2. Significant Accounting Policies
Basis of Accounting
The financial statements of the Plan are prepared on the
accrual basis of accounting. The preparation of the financial
statements in conformity with generally accepted accounting
principles requires the Plan's management to use estimates and
assumptions that affect the accompanying financial statements
and disclosures. Actual results could differ from these
estimates.
Investment Valuation and Income Recognition
Investments are accounted for at fair market values.
Participant loans are valued at cost, which approximates fair
market value. Unrealized appreciation (depreciation) is the
difference between the fair value at the end of the current
year and the cost of the investment, if acquired during the
Plan year, or the fair value at the beginning of the Plan
year. The accompanying supplemental schedule of assets held
for investment purposes reflects cost basis determined
utilizing an original cost approach as required by ERISA.
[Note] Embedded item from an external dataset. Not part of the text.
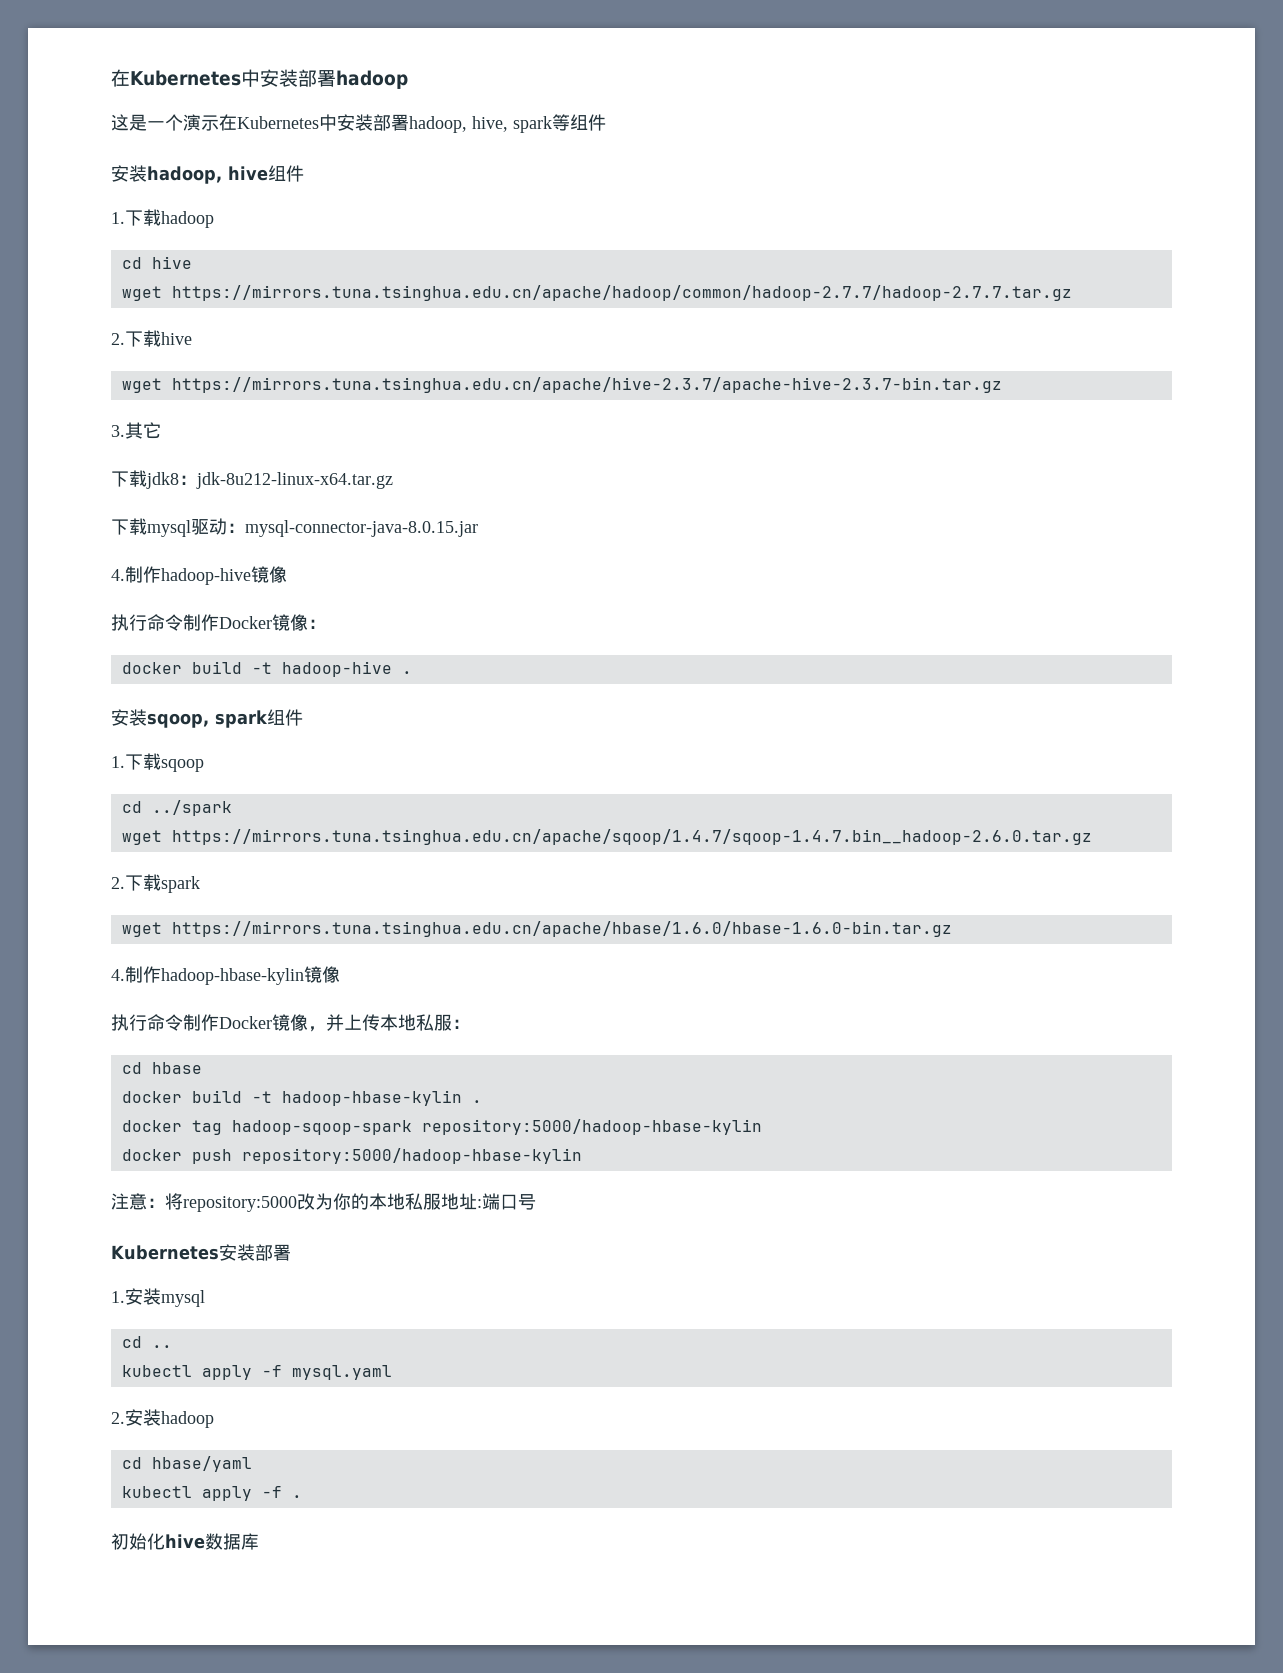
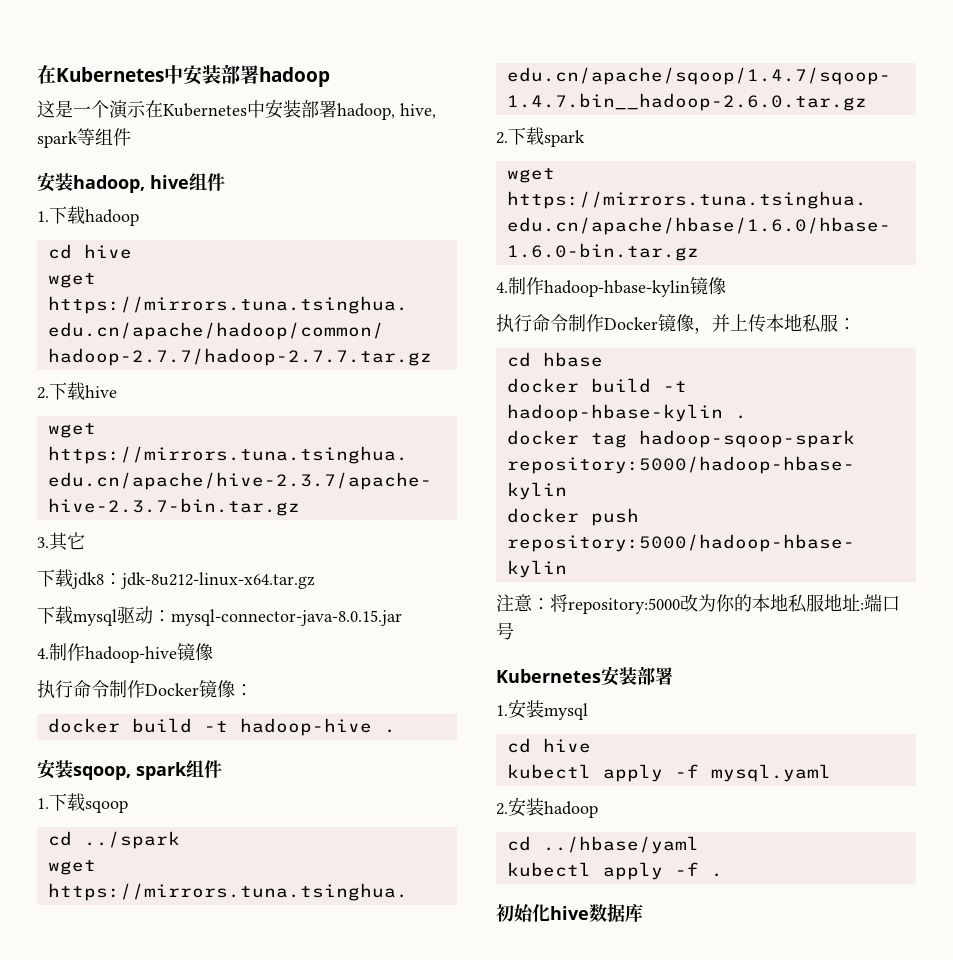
  1.安装mysql
- cd ..
+ cd hive
- cd hbase/yaml
+ cd ../hbase/yaml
Purchases and sales of the funds are reflected on a trade date
basis. Gain or loss on sale of units is based on average
cost.
The Plan presents in the statement of changes in net assets
the net appreciation (depreciation) in the fair value of
investments which consists of realized gains and losses, and
the net change in unrealized appreciation (depreciation) on
those investments.
<PAGE>7
Other
The Company's annual contribution is determined when annual
net income and payroll amounts are known. The contribution is
allocated to participants subsequent to year end.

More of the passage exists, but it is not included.